Ubi pus, ibi evacua, dachte sie bei sich – wo Eiter ist, dort räume aus – und hatte am darauffolgenden Tag Denkaufgaben sowie kleine, eigens ausgedachte Patientenfälle für Lars vorbereitet. Diese würden ihn zwar nicht aus dem Arztzimmer holen, aber immerhin machte er beim Nachdenken kein Hintergrundgeräusch. Außerdem lernte er noch etwas dabei. Die berühmten zwei Fliegen mit einer Klappe.
So kam es, dass Lars immer öfter mit beiden Ellenbogen auf dem Schreibtisch, den Kopf in die Hände gestützt, dicht neben Luciana saß und grübelte. Die hellen Augenbrauen hatte er dabei bis auf Anschlag zusammengezogen, so dass Luciana nicht umhinkam, sich zu wundern, ab welchem Alter solch eine Haltung wohl irreversible Falten erzeugte. Sie musste sich eingestehen: Sein kritischer Blick brachte sie ganz schön aus der Fassung. Schon wieder eine Ablenkung von ihrem eigentlichen Arbeitspensum.

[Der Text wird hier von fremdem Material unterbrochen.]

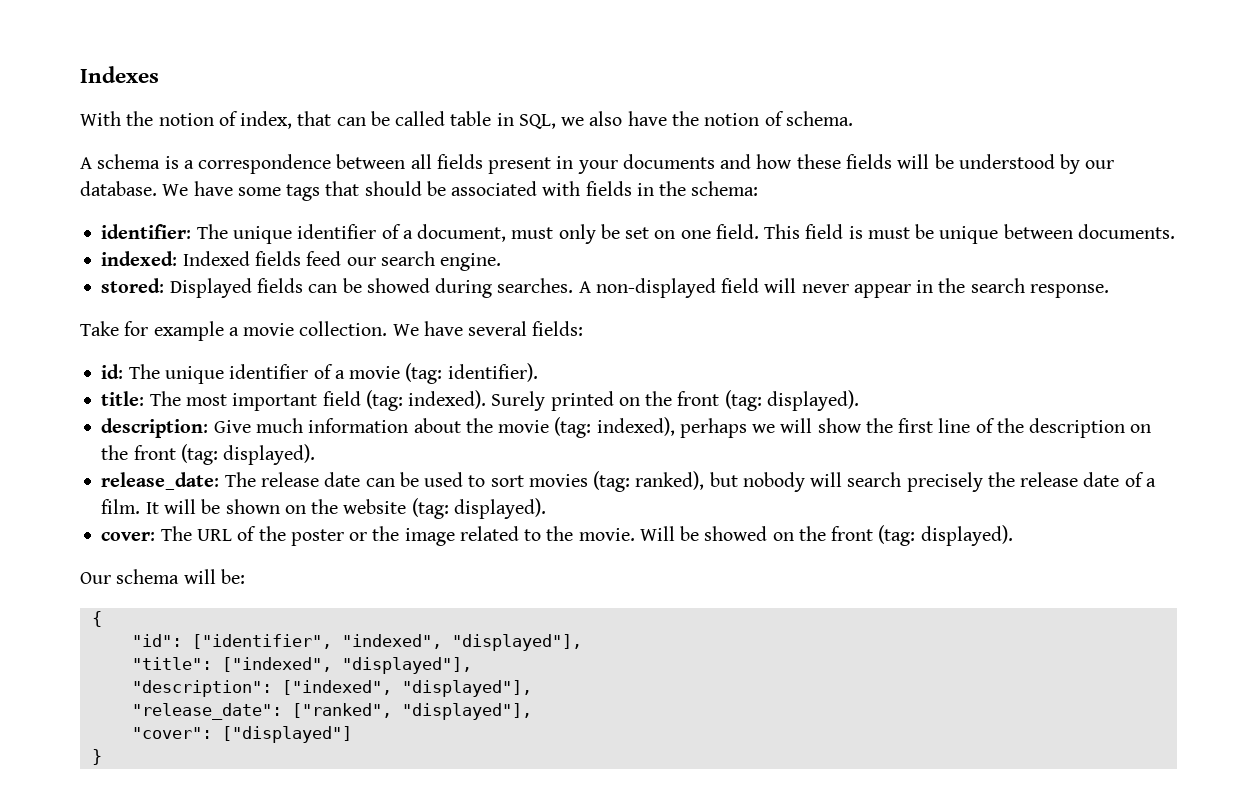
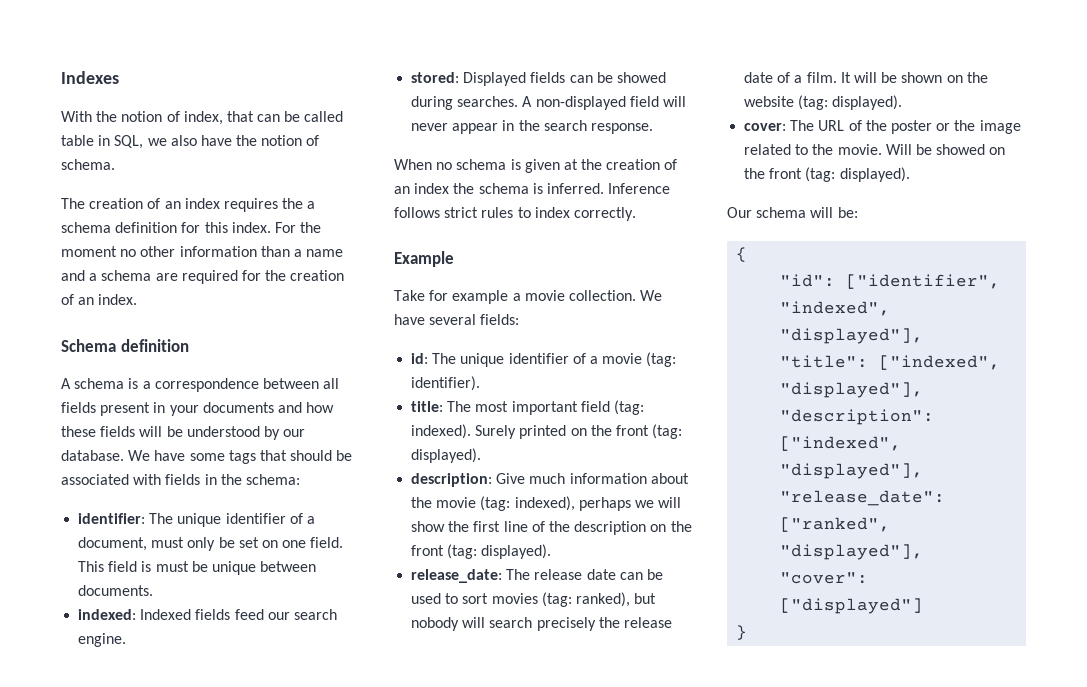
+ The creation of an index requires the a schema definition for this index. For the moment no other information than a name and a schema are required for the creation of an index.
+ Schema definition
+ When no schema is given at the creation of an index the schema is inferred. Inference follows strict rules to index correctly.
+ Example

»Was ist?«, fragte sie ihn gereizt. Ihr Ton war etwas unwirscher, als sie es vorgehabt hatte.
Erstaunt sah Lars sie an.
»Na, ich denke über deinen fiktiven Fall nach.«
Luciana atmete tief ein, wieder aus und nickte bedächtig. In diesem Moment wurde ihr klar, dass sie um der guten Zusammenarbeit und um Lars‘ Gesichtshaut willen, eine neue Denkhaltung für ihn finden musste.
»Sag mal… kennst du die Studie, dass Chirurgen besser operieren, wenn sie vor der Operation in der Superman-Pose stehen?«, fragte sie ihn. Lars nickte eifrig.
»Gut«, fuhr sie fort, »da gibt es jetzt eine Neue, zur Denkhaltung: Anscheinend haben Probanden Rätsel schneller und präziser gelöst, wenn sie sich beim Nachdenken zurücklehnten, ihre Hände am Hinterkopf ineinander falteten und an die Decke starrten.«
Na gut, die Studie war natürlich frei erfunden, aber das Ergebnis ließ sich auf jeden Fall sehen: Lars lehnte sich auf seinem Stuhl zurück, legte den Kopf in seine verschränkten Hände und blickte nachdenklich an die Decke. Zwischen seinen buschigen Augenbrauen war keine Furche mehr zu entdecken. Luciana lächelte beseelt.
Der guten Zusammenarbeit schien nichts mehr im Wege zu stehen.
4 Supervidieren: Überwachen oder beaufsichtigen.
Montagmorgen. Oberarztvisite. Privatdozent Doktor Ernst Hartmanns schwarze Anzugschuhe klapperten über den in Holzoptik gestalteten Linoleumboden des Blatikmünder Universitätsklinikums. Er mochte die Neugestaltung des fünften Stocks nicht sonderlich. Zugegeben, die Holzoptik war um einiges einladender als das triste Grau der anderen Stockwerke, doch trotzdem, irgendetwas störte ihn.
Vielleicht war es die Tatsache, dass die fünfte Etage bald ausschließlich Privatpatienten beherbergen sollte und er sich selbst überhaupt nicht in der Rolle als Privatoberarzt sah. Vielleicht lag es aber eher daran, dass er die Auffassung vertrat, dass Krankenhäuser gar nicht erst einladend aussehen sollten. Die Menschen sollten sich nicht eingeladen fühlen. Sie kamen, weil sie krank waren. Auf keinen Fall sollten sie sich allzu wohl fühlen; nicht, dass sie gar ihre Entlassung herauszögern wollten.
Privatdozent Doktor Ernst Hartmann grübelte. War es wirklich das, was ihn an der Renovierung störte? Wenn er ganz ehrlich war, war es wohl doch eher so, dass er generell keine Veränderung mochte. Er kannte den Bunker schon seit Studienzeiten, er hatte in Blatikmünde studiert und mit sechsundzwanzig Jahren als Arzt im Praktikum im Bunker angefangen. Das war nun zweiundzwanzig Jahre her.